Arte educadora trabalhando em um projeto pedagógico na Associação Miratus de Badminton..A ONG está cravada no coração da comunidade da Chacrinha na Zona Oeste do Rio de Janeiro e obviamente seus moradores e principalmente as crianças e jovens entre 6 a 21 anos sofrem com todas as mazelas e sequelas que as comunidades carentes vivem .A ONG, indubitavelmente tornou-se um oásis naquele ambiente de poucas oportunidades. Comecei o meu trabalho com estratégias que me permitiram traçar perfis e fazer diagnostico do que seria mais rico para trabalhar ,haja vista que a escola regular oferece aulas de arte. Já nas primeiras atividades, descobri meu caminho ao perguntar a eles que sonhos já tinham realizado e quais sonhos tinham a realizar; A raquete e a peteca são imagens freqüentes em seus trabalhos e afirmaram que a ONG é um sonho para eles. Quanto ao sonho a realizar,o que me chamou atenção não foi o fato do sonho está focado nas medalhas , mas, provocando o olhar deles, muitos disseram não ter mais sonhos alem disso , e quando eu falei na dura realidade de que no esporte nem todos são campeões, expressaram desejos ligados a afetividade. Não houve se quer um que falasse em sonhos materiais.

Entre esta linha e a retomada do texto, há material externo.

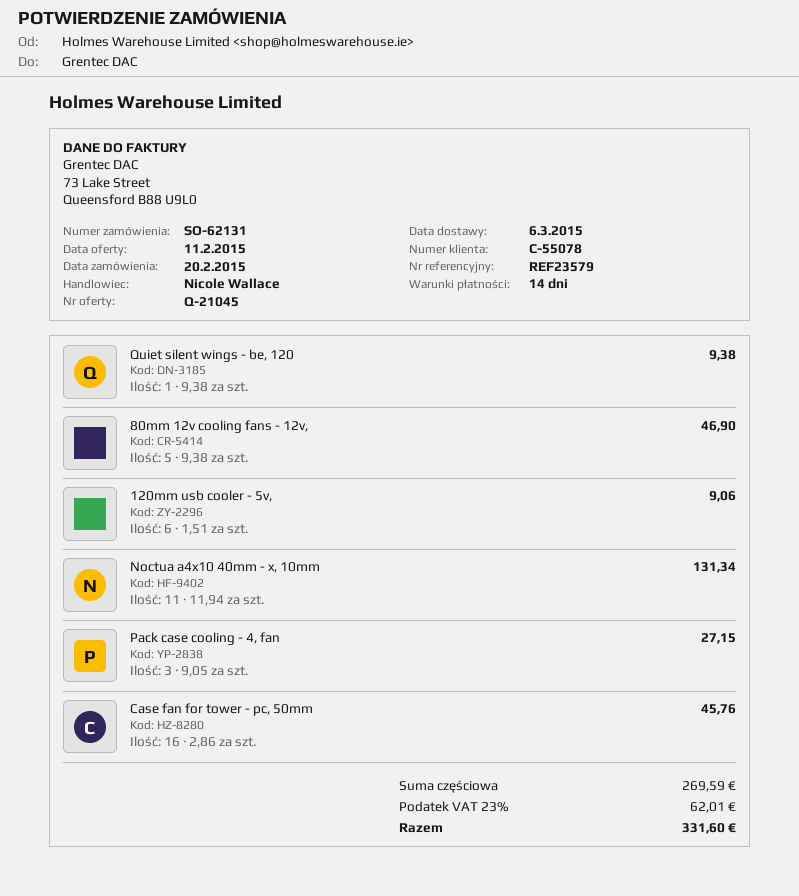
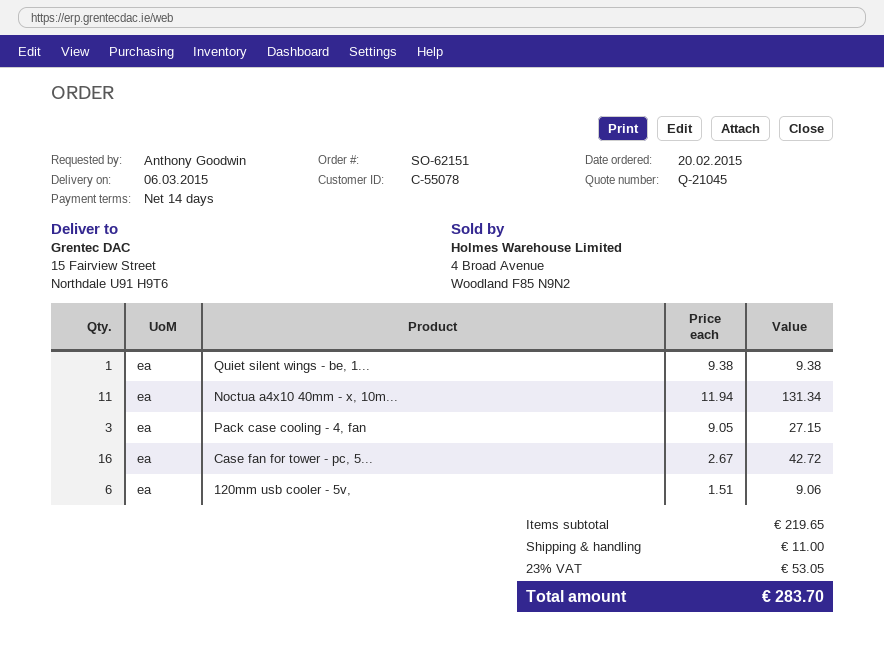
order number: SO-62131 -> SO-62151
80mm 12v cooling fans - 12v,: 5 x 9.38 = 46.90 -> none
Case fan for tower - pc, 50mm: 16 x 2.86 = 45.76 -> 16 x 2.67 = 42.72
subtotal: 269.59 -> 219.65
shipping: none -> 11.00
tax: 23% = 62.01 -> 23% = 53.05
total: 331.60 -> 283.70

O segundo eixo trabalhado paralelamente foi a questão da auto estima, aceitação e apreciação de si mesmo e de sua origem. Percebi que o lúdico deles estava muito prejudicado, Crianças que não viajavam. Crianças sem poesia. São de origem negra e pardas e em auto retrato ou representações familiares ,evitavam pintar a pele , ou no máximo usavam um rosado que chamavam de “cor de pele “.Marrom é cor de sujeira, tia’,ouvi de um deles . Depois de 4 meses sinto um calorzinho interno quando os vejo criando e começando a perceber suas potencialidades ,descobrindo que podem ser :atletas,artistas e também outro profissional,podem tudo ao mesmo tempo e o que mais sonhar .É uma delicia intermediar brigas pelo pote de ‘cor de chocolate’. . Há duas semanas ,em um dia nublado, para minha surpresa chegaram, barulhentos os pequenos, mesmo debaixo de chuva torrencial .Quando falei da minha alegria por terem ido mesmo com aquele tempo, um deles, abriu um sorriso do tamanho do mundo e disse: “tia, a aula de artes é um sol, meu sol” Esse poetinha cor de chocolate resumiu o que sempre busquei como resultado. Em uma retrospectiva de meus 22 anos de sala de aula me lembrei de que o que nos impulsionou nesses anos todos foi a luz do afeto dado e recebido.Chorei.